AMReX Particles are stored in the ParticleContainer class.

There are a few small differences to the iteration over a ParticleContainer compared to a MultiFab:

  • ParticleContainer is aware of mesh-refinement levels,

  • AMReX supports a variety of data layouts for particles (AoS and SoA + runtime SoA attributes), which requires a few more calls to access.
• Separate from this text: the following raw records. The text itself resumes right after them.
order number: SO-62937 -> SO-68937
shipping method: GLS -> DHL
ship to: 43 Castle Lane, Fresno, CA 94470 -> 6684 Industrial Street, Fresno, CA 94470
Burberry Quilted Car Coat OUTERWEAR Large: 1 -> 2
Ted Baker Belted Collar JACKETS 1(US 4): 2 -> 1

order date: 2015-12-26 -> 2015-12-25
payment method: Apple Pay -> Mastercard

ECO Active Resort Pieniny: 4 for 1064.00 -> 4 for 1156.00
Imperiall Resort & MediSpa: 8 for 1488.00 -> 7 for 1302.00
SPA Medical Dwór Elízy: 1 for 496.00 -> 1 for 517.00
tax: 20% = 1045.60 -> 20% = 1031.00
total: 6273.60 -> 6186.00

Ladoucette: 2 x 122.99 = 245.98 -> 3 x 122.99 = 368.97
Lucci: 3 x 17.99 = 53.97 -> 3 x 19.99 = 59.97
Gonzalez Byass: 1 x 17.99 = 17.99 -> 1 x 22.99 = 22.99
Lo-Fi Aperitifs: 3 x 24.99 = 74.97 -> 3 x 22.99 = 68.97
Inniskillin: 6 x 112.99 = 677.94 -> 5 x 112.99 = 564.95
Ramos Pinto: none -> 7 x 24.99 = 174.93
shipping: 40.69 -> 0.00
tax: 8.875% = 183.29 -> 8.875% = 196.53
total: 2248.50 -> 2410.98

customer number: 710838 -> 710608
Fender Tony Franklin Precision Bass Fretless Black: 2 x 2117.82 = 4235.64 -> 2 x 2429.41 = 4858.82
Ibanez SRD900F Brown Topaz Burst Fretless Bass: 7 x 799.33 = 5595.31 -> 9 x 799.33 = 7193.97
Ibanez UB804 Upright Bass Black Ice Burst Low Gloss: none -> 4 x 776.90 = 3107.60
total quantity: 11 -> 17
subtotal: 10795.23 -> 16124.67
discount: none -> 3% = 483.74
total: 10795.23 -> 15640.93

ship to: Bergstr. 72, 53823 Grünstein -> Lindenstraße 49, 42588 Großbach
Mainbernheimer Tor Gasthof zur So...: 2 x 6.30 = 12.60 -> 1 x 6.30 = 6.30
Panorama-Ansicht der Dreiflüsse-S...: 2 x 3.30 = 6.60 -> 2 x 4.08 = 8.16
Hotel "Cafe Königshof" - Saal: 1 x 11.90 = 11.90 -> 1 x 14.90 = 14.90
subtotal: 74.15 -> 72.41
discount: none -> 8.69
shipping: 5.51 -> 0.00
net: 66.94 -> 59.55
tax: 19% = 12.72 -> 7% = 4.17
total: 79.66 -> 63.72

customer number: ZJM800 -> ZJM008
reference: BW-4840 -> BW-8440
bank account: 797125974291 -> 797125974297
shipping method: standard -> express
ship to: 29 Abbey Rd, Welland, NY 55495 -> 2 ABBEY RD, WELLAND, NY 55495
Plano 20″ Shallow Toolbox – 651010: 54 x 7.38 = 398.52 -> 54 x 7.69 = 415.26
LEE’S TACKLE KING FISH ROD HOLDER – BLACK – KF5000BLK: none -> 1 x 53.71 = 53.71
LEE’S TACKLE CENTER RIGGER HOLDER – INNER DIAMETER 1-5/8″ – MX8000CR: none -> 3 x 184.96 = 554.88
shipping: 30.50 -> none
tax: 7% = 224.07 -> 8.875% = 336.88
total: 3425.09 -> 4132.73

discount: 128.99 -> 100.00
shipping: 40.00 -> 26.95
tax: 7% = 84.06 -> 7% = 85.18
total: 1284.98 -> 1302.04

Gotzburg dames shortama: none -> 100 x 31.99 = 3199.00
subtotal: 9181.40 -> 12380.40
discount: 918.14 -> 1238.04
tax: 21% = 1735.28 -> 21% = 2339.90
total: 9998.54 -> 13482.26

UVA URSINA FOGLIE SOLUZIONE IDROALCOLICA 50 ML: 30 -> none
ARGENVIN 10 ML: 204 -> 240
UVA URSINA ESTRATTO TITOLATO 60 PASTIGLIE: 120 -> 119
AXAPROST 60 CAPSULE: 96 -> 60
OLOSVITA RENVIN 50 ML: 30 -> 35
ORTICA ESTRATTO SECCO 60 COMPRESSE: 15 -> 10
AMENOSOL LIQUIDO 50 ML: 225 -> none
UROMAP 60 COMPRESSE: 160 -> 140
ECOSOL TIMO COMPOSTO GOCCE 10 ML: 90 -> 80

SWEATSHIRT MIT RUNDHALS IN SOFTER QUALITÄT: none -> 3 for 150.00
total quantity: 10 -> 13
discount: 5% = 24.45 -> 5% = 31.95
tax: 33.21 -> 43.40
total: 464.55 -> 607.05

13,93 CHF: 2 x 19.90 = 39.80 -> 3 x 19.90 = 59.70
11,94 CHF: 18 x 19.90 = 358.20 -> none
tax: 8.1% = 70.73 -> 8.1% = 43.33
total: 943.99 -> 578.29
Here is the general structure for computing on particles:

# code-specific getter function, e.g.:
# pc = sim.get_particles()

# iterate over every mesh-refinement levels (no MR: lev=0)
for lvl in range(pc.finest_level + 1):
    # get every local chunk of particles
    for pti in pc.iterator(pc, level=lvl):
        # default layout: AoS with positions and cpuid
        # note: not part of the new PureSoA particle container layout
        aos = pti.aos().to_numpy()

        # additional compile-time and runtime attributes in SoA format
        soa = pti.soa().to_numpy()

        # notes:
        # Only the next lines are the "HOT LOOP" of the computation.
        # For efficiency, use numpy array operation for speed on CPUs.
        # For GPUs use .to_cupy() above and compute with cupy or numba.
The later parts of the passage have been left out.